Task goal = Exact transcription with no images: write out all of the entries below.

______________________________

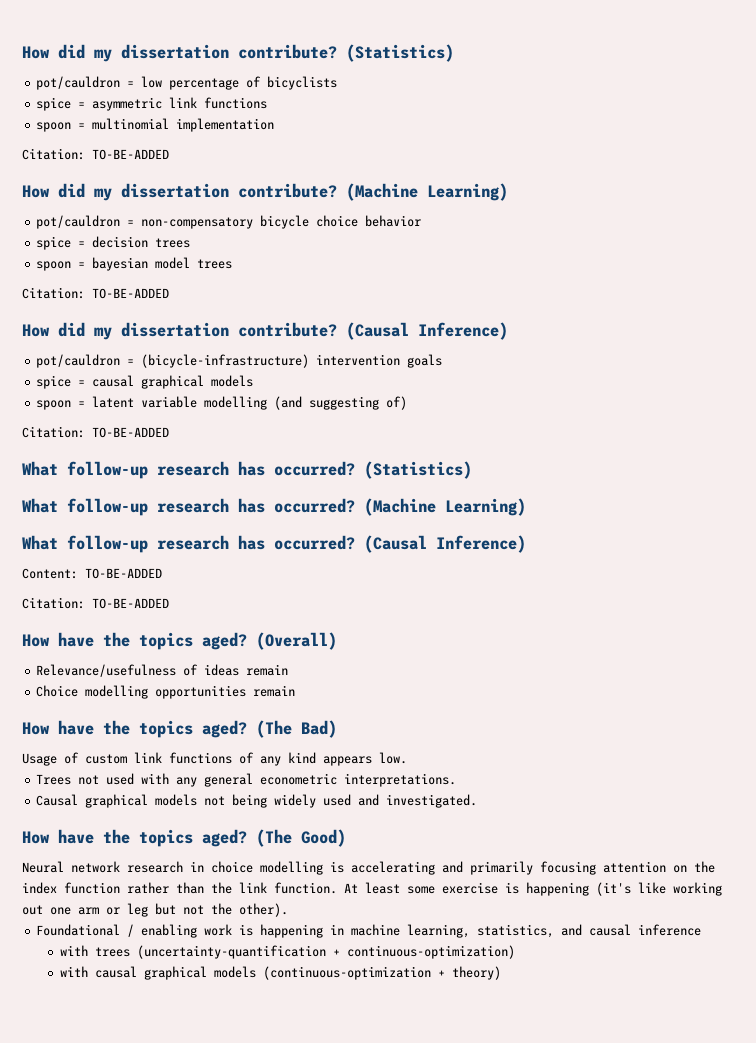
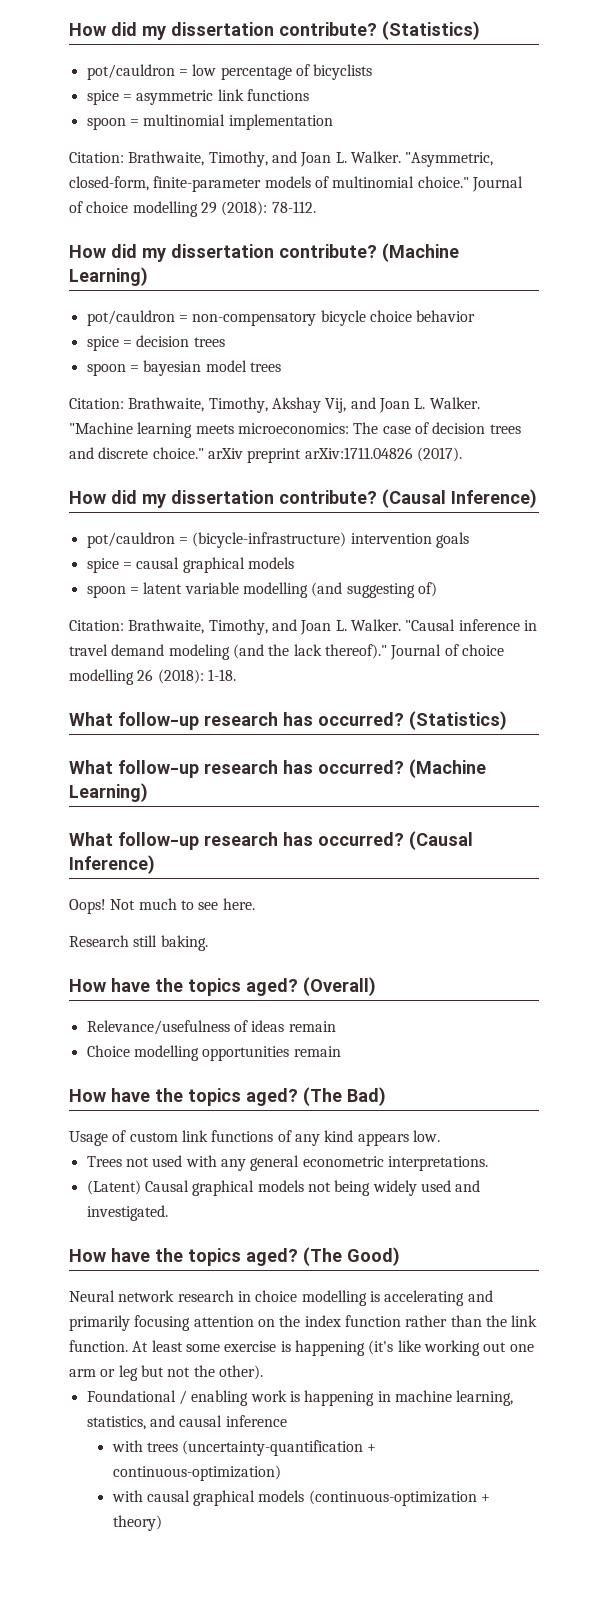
  spoon = multinomial implementation
- Citation: TO-BE-ADDED
+ Citation: Brathwaite, Timothy, and Joan L. Walker. "Asymmetric, closed-form, finite-parameter models of multinomial choice." Journal of choice modelling 29 (2018): 78-112.
  spoon = bayesian model trees
- Citation: TO-BE-ADDED
+ Citation: Brathwaite, Timothy, Akshay Vij, and Joan L. Walker. "Machine learning meets microeconomics: The case of decision trees and discrete choice." arXiv preprint arXiv:1711.04826 (2017).
  spoon = latent variable modelling (and suggesting of)
- Citation: TO-BE-ADDED
+ Citation: Brathwaite, Timothy, and Joan L. Walker. "Causal inference in travel demand modeling (and the lack thereof)." Journal of choice modelling 26 (2018): 1-18.
- Content: TO-BE-ADDED
- Citation: TO-BE-ADDED
+ Oops! Not much to see here.
+ Research still baking.
- Causal graphical models not being widely used and investigated.
+ (Latent) Causal graphical models not being widely used and investigated.

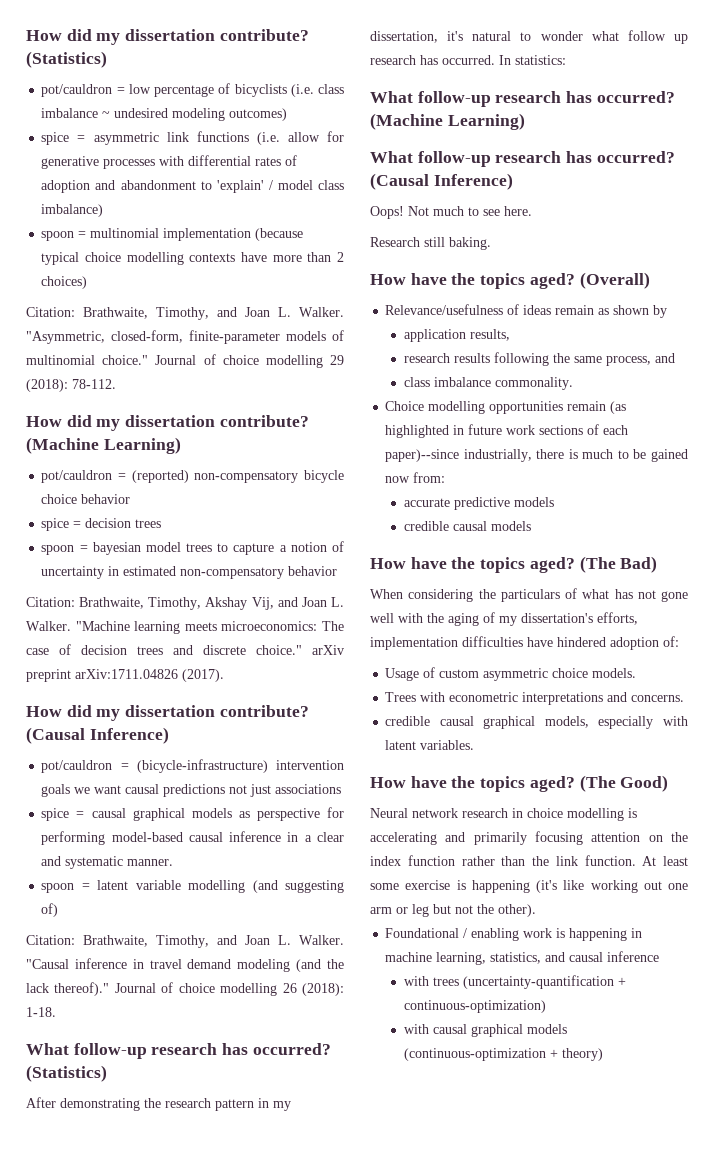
- pot/cauldron = low percentage of bicyclists
+ pot/cauldron = low percentage of bicyclists (i.e. class imbalance ~ undesired modeling outcomes)
- spice = asymmetric link functions
- spoon = multinomial implementation
+ spice = asymmetric link functions (i.e. allow for generative processes with differential rates of adoption and abandonment to 'explain' / model class imbalance)
+ spoon = multinomial implementation (because typical choice modelling contexts have more than 2 choices)
- pot/cauldron = non-compensatory bicycle choice behavior
+ pot/cauldron = (reported) non-compensatory bicycle choice behavior
- spoon = bayesian model trees
+ spoon = bayesian model trees to capture a notion of uncertainty in estimated non-compensatory behavior
- pot/cauldron = (bicycle-infrastructure) intervention goals
+ pot/cauldron = (bicycle-infrastructure) intervention goals we want causal predictions not just associations
- spice = causal graphical models
+ spice = causal graphical models as perspective for performing model-based causal inference in a clear and systematic manner.
+ After demonstrating the research pattern in my dissertation, it's natural to wonder what follow up research has occurred. In statistics:
- Relevance/usefulness of ideas remain
- Choice modelling opportunities remain
+ Relevance/usefulness of ideas remain as shown by
+ application results,
+ research results following the same process, and
+ class imbalance commonality.
+ Choice modelling opportunities remain (as highlighted in future work sections of each paper)--since industrially, there is much to be gained now from:
+ accurate predictive models
+ credible causal models
- Usage of custom link functions of any kind appears low.
- Trees not used with any general econometric interpretations.
- (Latent) Causal graphical models not being widely used and investigated.
+ When considering the particulars of what has not gone well with the aging of my dissertation's efforts, implementation difficulties have hindered adoption of:
+ Usage of custom asymmetric choice models.
+ Trees with econometric interpretations and concerns.
+ credible causal graphical models, especially with latent variables.

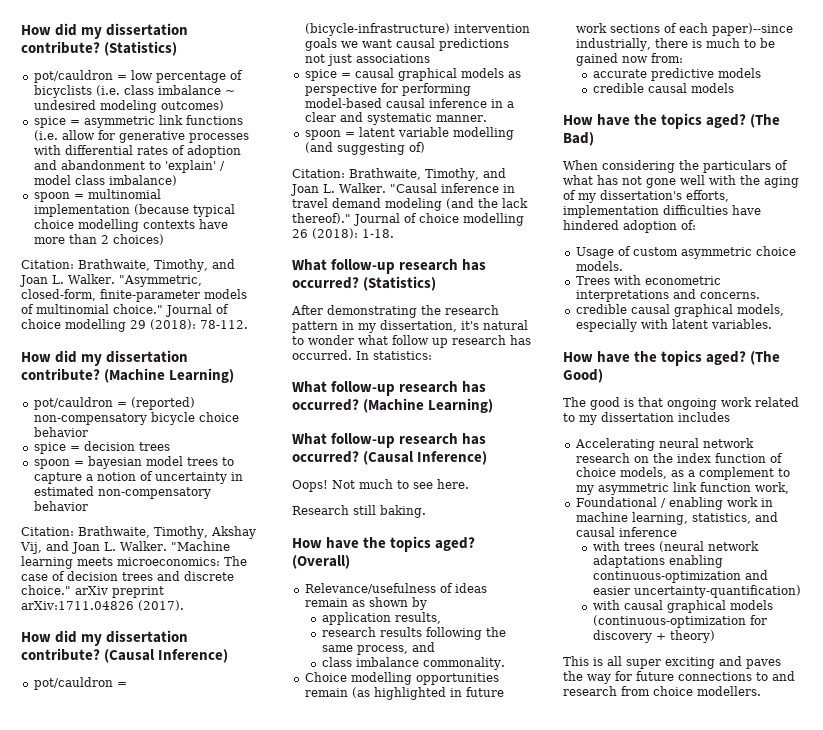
- Neural network research in choice modelling is accelerating and primarily focusing attention on the index function rather than the link function. At least some exercise is happening (it's like working out one arm or leg but not the other).
+ The good is that ongoing work related to my dissertation includes
+ Accelerating neural network research on the index function of choice models, as a complement to my asymmetric link function work,
- Foundational / enabling work is happening in machine learning, statistics, and causal inference
+ Foundational / enabling work in machine learning, statistics, and causal inference
- with trees (uncertainty-quantification + continuous-optimization)
+ with trees (neural network adaptations enabling continuous-optimization and easier uncertainty-quantification)
- with causal graphical models (continuous-optimization + theory)
+ with causal graphical models (continuous-optimization for discovery + theory)
+ This is all super exciting and paves the way for future connections to and research from choice modellers.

______________________________

Response to the task =
  spoon = multinomial implementation
- Citation: TO-BE-ADDED
+ Citation: Brathwaite, Timothy, and Joan L. Walker. "Asymmetric, closed-form, finite-parameter models of multinomial choice." Journal of choice modelling 29 (2018): 78-112.
  spoon = bayesian model trees
- Citation: TO-BE-ADDED
+ Citation: Brathwaite, Timothy, Akshay Vij, and Joan L. Walker. "Machine learning meets microeconomics: The case of decision trees and discrete choice." arXiv preprint arXiv:1711.04826 (2017).
  spoon = latent variable modelling (and suggesting of)
- Citation: TO-BE-ADDED
+ Citation: Brathwaite, Timothy, and Joan L. Walker. "Causal inference in travel demand modeling (and the lack thereof)." Journal of choice modelling 26 (2018): 1-18.
- Content: TO-BE-ADDED
- Citation: TO-BE-ADDED
+ Oops! Not much to see here.
+ Research still baking.
- Causal graphical models not being widely used and investigated.
+ (Latent) Causal graphical models not being widely used and investigated.

- pot/cauldron = low percentage of bicyclists
+ pot/cauldron = low percentage of bicyclists (i.e. class imbalance ~ undesired modeling outcomes)
- spice = asymmetric link functions
- spoon = multinomial implementation
+ spice = asymmetric link functions (i.e. allow for generative processes with differential rates of adoption and abandonment to 'explain' / model class imbalance)
+ spoon = multinomial implementation (because typical choice modelling contexts have more than 2 choices)
- pot/cauldron = non-compensatory bicycle choice behavior
+ pot/cauldron = (reported) non-compensatory bicycle choice behavior
- spoon = bayesian model trees
+ spoon = bayesian model trees to capture a notion of uncertainty in estimated non-compensatory behavior
- pot/cauldron = (bicycle-infrastructure) intervention goals
+ pot/cauldron = (bicycle-infrastructure) intervention goals we want causal predictions not just associations
- spice = causal graphical models
+ spice = causal graphical models as perspective for performing model-based causal inference in a clear and systematic manner.
+ After demonstrating the research pattern in my dissertation, it's natural to wonder what follow up research has occurred. In statistics:
- Relevance/usefulness of ideas remain
- Choice modelling opportunities remain
+ Relevance/usefulness of ideas remain as shown by
+ application results,
+ research results following the same process, and
+ class imbalance commonality.
+ Choice modelling opportunities remain (as highlighted in future work sections of each paper)--since industrially, there is much to be gained now from:
+ accurate predictive models
+ credible causal models
- Usage of custom link functions of any kind appears low.
- Trees not used with any general econometric interpretations.
- (Latent) Causal graphical models not being widely used and investigated.
+ When considering the particulars of what has not gone well with the aging of my dissertation's efforts, implementation difficulties have hindered adoption of:
+ Usage of custom asymmetric choice models.
+ Trees with econometric interpretations and concerns.
+ credible causal graphical models, especially with latent variables.

- Neural network research in choice modelling is accelerating and primarily focusing attention on the index function rather than the link function. At least some exercise is happening (it's like working out one arm or leg but not the other).
+ The good is that ongoing work related to my dissertation includes
+ Accelerating neural network research on the index function of choice models, as a complement to my asymmetric link function work,
- Foundational / enabling work is happening in machine learning, statistics, and causal inference
+ Foundational / enabling work in machine learning, statistics, and causal inference
- with trees (uncertainty-quantification + continuous-optimization)
+ with trees (neural network adaptations enabling continuous-optimization and easier uncertainty-quantification)
- with causal graphical models (continuous-optimization + theory)
+ with causal graphical models (continuous-optimization for discovery + theory)
+ This is all super exciting and paves the way for future connections to and research from choice modellers.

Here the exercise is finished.